J'avais pensé à voix haute. Elle me considéra un instant avant de répondre.
- J'ai besoin d'y croire. De savoir que je peux partager mes angoisses.
- Avec quelqu'un qui ne te répond pas ?
Toujours ce regard. Toujours ce sentiment d'être un idiot.
- Les réponses à nos questions sont en nous.
J'étais complètement largué. Elle ressemblait à ma mère avec ses phrases énigmatiques. Elle ressemblait aussi à Rave. Je levai les yeux au ciel, je n'avais jamais rien compris aux femmes et ça resterait ainsi.
Le silence retomba quelques instants avant que la sonnerie de mon portable ne nous surprenne. C'était ma mère. Elle m'avait envoyé un message le matin pour m'informer que l'opération de mon père s'était bien passée, sans doute me prévenait-elle qu'ils rentraient.
Des sanglots étouffés recouvrirent la voix de ma mère que je ne reconnus pas.
- Maman ?
- Oh Hector !
- Maman, qu'est-ce qu'il y a ?
- Ton...père...il...
Mon corps comprit plus vite que mon esprit.
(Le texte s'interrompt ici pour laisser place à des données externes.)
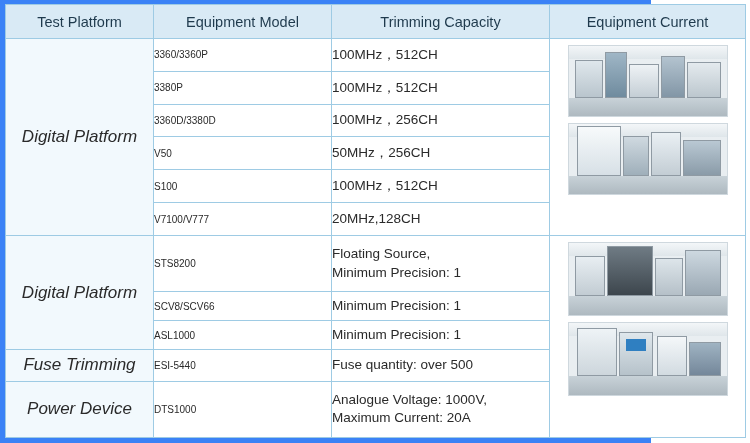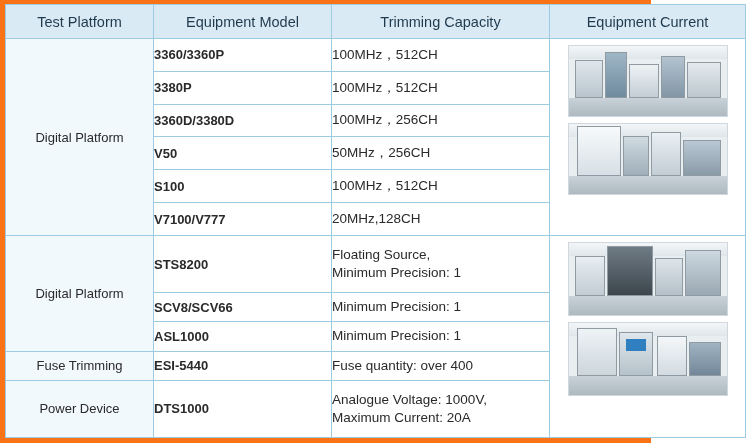"Test Platform" .table-wrap { background: #f97316 -> #3b82f6 }
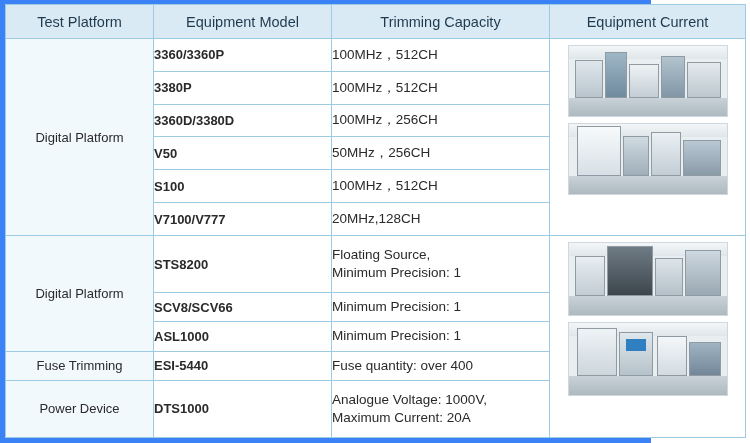"3360/3360P" td.model-cell { font-size: 13px -> 10px; font-weight: bold -> none }
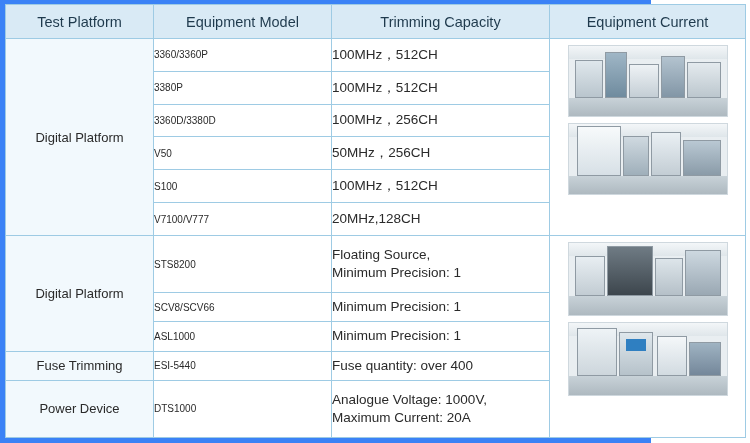"Digital Platform" td.platform-cell { font-size: 13px -> 17px; font-style: none -> italic }
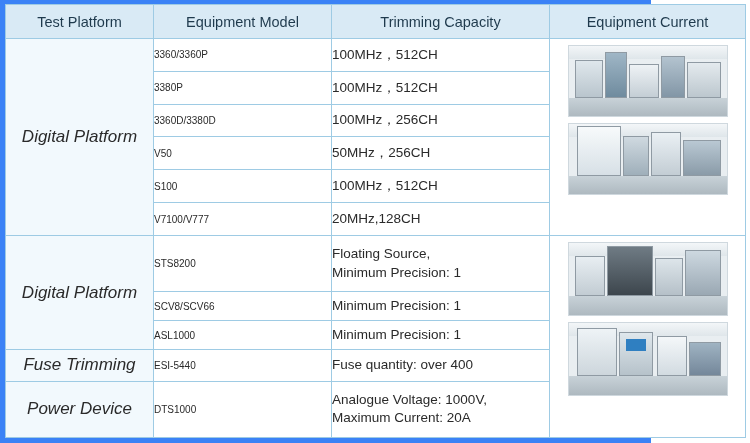"Fuse quantity: over 400" td.capacity-cell { text: 400 -> 500 }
Tandis que les mots cherchaient le chemin de mon cerveau, mon estomac lui se contracta et une lame acérée me perfora le cœur.
- Qu'est ce qui s'est passé ? Tu m'as dit que c'était bon !
Les trois lettres que prononça ma mère affluèrent aussi vite qu'une balle. Trois putains de lettres qui avaient touché mon père une première fois et l'avaient tué cette fois.